Unknown Manufacturer • Ustekinumab is indicated for the management of moderate to severe plaque psoriasis in patients 6 years of age and older who are candidates for phototherapy or systemic therapy. In adult patients, it is also indicated for the management of active psoriatic arthritis (PsA) alone or in combination with methotrexate, moderately to severely active Crohn’s disease (CD) and moderately to severely active ulcerative colitis.
Ustekinumab is a targeted antibody therapy used to manage inflammatory conditions such as plaque psoriasis, psoriatic arthritis, Crohn's Disease, and ulcerative colitis.

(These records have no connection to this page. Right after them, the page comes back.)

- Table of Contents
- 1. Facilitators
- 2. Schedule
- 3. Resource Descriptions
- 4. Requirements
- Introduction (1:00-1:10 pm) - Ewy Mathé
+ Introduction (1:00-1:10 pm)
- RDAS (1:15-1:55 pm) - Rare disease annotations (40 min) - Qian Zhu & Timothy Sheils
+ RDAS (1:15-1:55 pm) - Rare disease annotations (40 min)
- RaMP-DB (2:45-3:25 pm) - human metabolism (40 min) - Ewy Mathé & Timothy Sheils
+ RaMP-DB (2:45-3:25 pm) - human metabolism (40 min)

Interleukin (IL)-12 and IL-23 are heterodimeric cytokines that evoke immune and inflammatory responses, such as natural killer cell activation and CD4+ T-cell differentiation and activation. The role of IL-12 and IL-23 were implicated in a variety of chronic inflammatory conditions, such as psoriasis and inflammatory bowel diseases. They modulate lymphocyte function, including T-helper (Th) 1 and Th17 cell subsets, as CD4+ T cells can differentiate into T-helper (Th) effector lineages based on the environment. Th cells can further activate the downstream pro-inflammatory mediators and transcription factors such as TNFα and IFNγ that drive innate and adaptive immunity. IL-12 and IL-23 share a common p40 subunit, paired with p35 and p19 subunits of IL-12 and IL-23, respectively. The antigen-binding fragment (Fab) of ustekinumab binds the D1 domain of the p40 subunit of IL-12 and IL-23 in a 1:1 ratio. This prevents IL-12 and IL-23 from binding to the IL-12Rβ1 receptor chain of IL-12 (IL-12Rβ1/β2) and IL-23 (IL-12Rβ1/23R) receptor complexes on the surface of NK and T cells. Ustekinumab only binds to IL-12 and IL-23 that are unbound to IL-12Rβ1, so it is unlikely to initiate Fc effector functions, such as ADCC or CDC. Inhibition of the IL-12/23 signalling pathway leads to profound suppression of both the Th1 and Th17 cell lineage of cytokines and chemokines and their inflammatory pathways.